Task. For every line that contains the string "データ分析をアシスタントに依頼したい場合", pull that line out of the material below.

Data supplied.

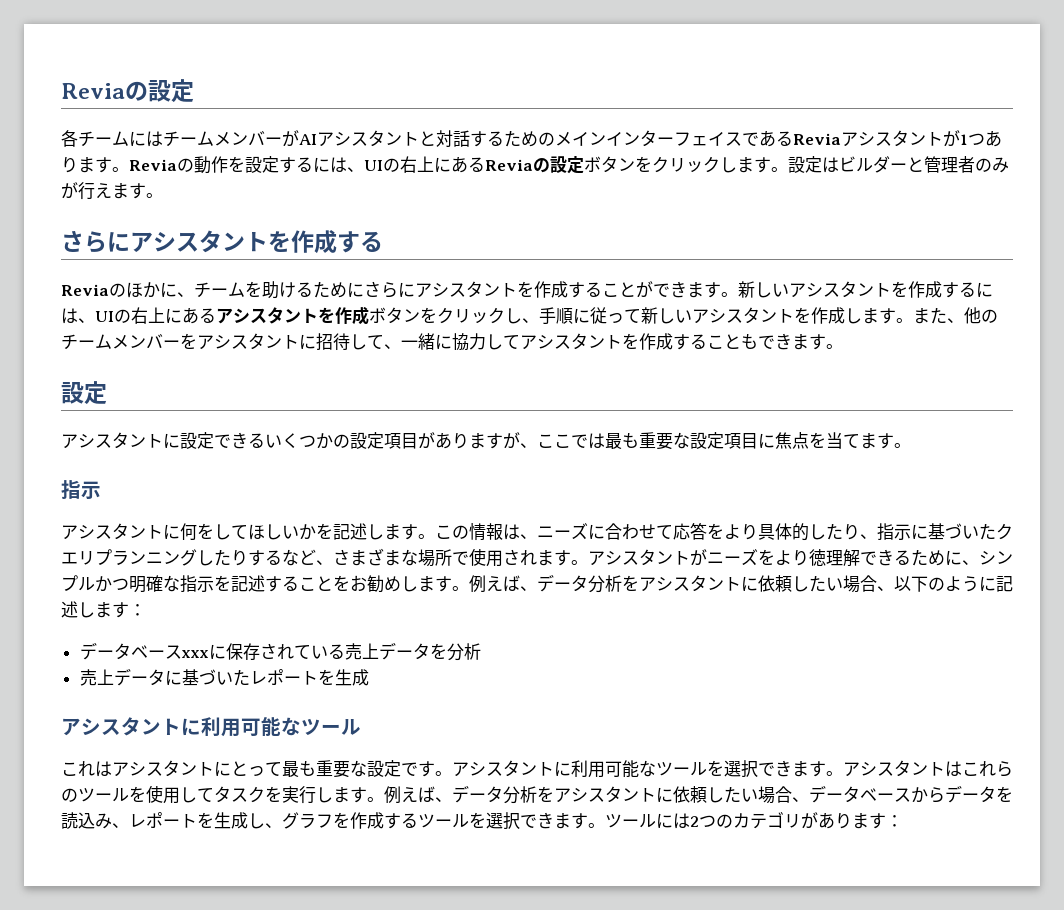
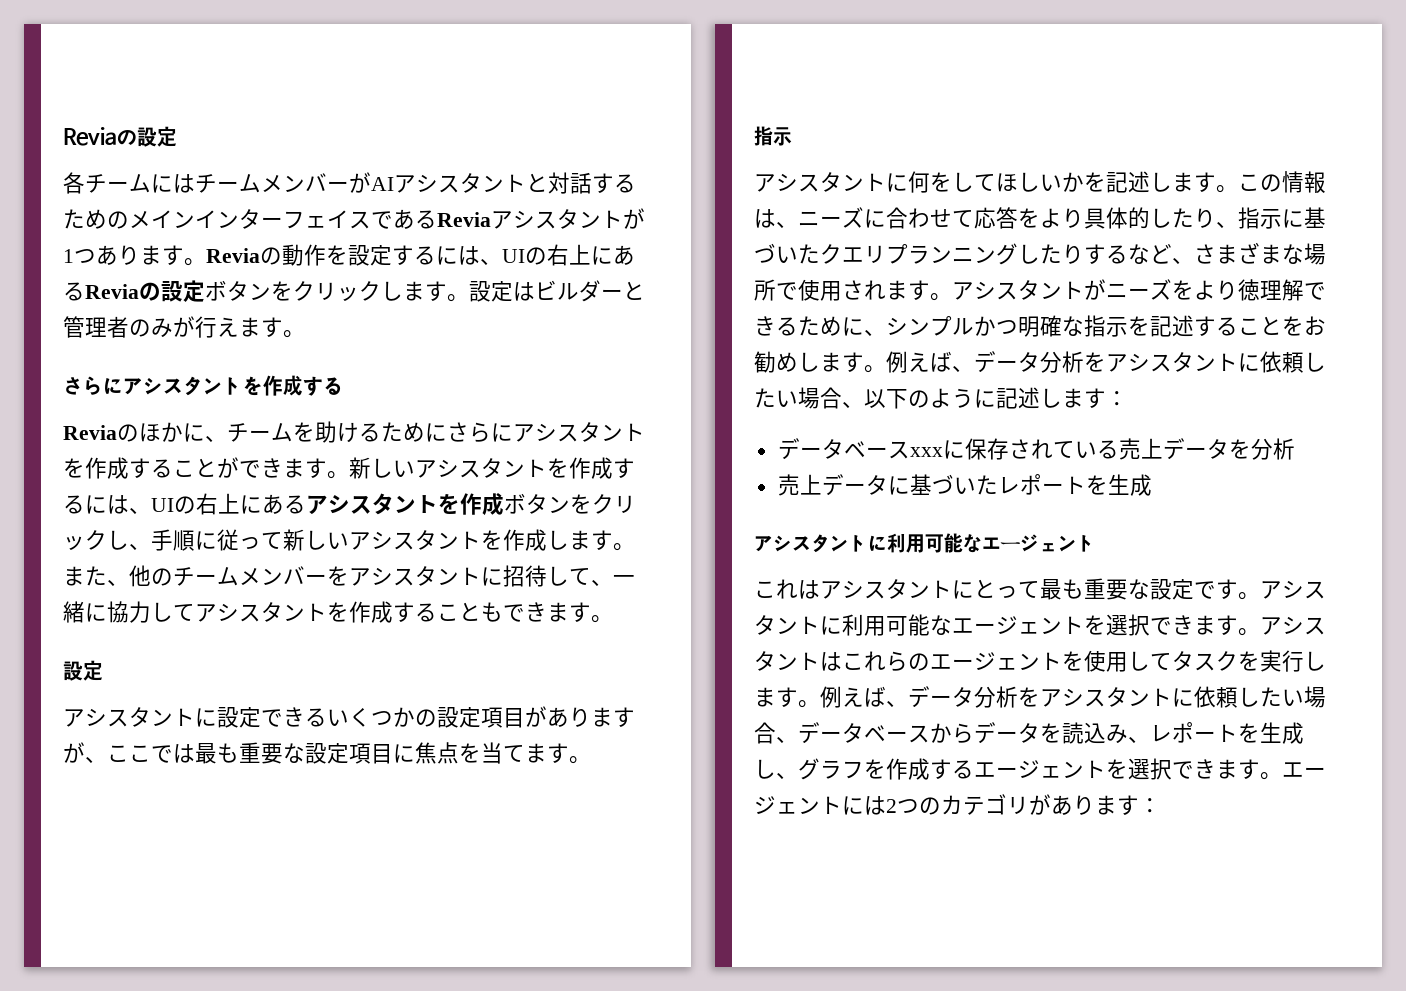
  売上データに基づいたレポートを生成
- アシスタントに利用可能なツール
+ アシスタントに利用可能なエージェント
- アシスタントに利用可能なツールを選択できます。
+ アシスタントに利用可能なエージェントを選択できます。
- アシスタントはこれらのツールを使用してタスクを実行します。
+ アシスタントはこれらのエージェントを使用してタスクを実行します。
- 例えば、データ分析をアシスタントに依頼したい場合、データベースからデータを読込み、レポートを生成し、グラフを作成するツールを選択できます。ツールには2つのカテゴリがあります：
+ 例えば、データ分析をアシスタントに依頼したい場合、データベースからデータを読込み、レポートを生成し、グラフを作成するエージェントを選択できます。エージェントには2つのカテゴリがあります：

Result for this task.
- 例えば、データ分析をアシスタントに依頼したい場合、データベースからデータを読込み、レポートを生成し、グラフを作成するツールを選択できます。ツールには2つのカテゴリがあります：
+ 例えば、データ分析をアシスタントに依頼したい場合、データベースからデータを読込み、レポートを生成し、グラフを作成するエージェントを選択できます。エージェントには2つのカテゴリがあります：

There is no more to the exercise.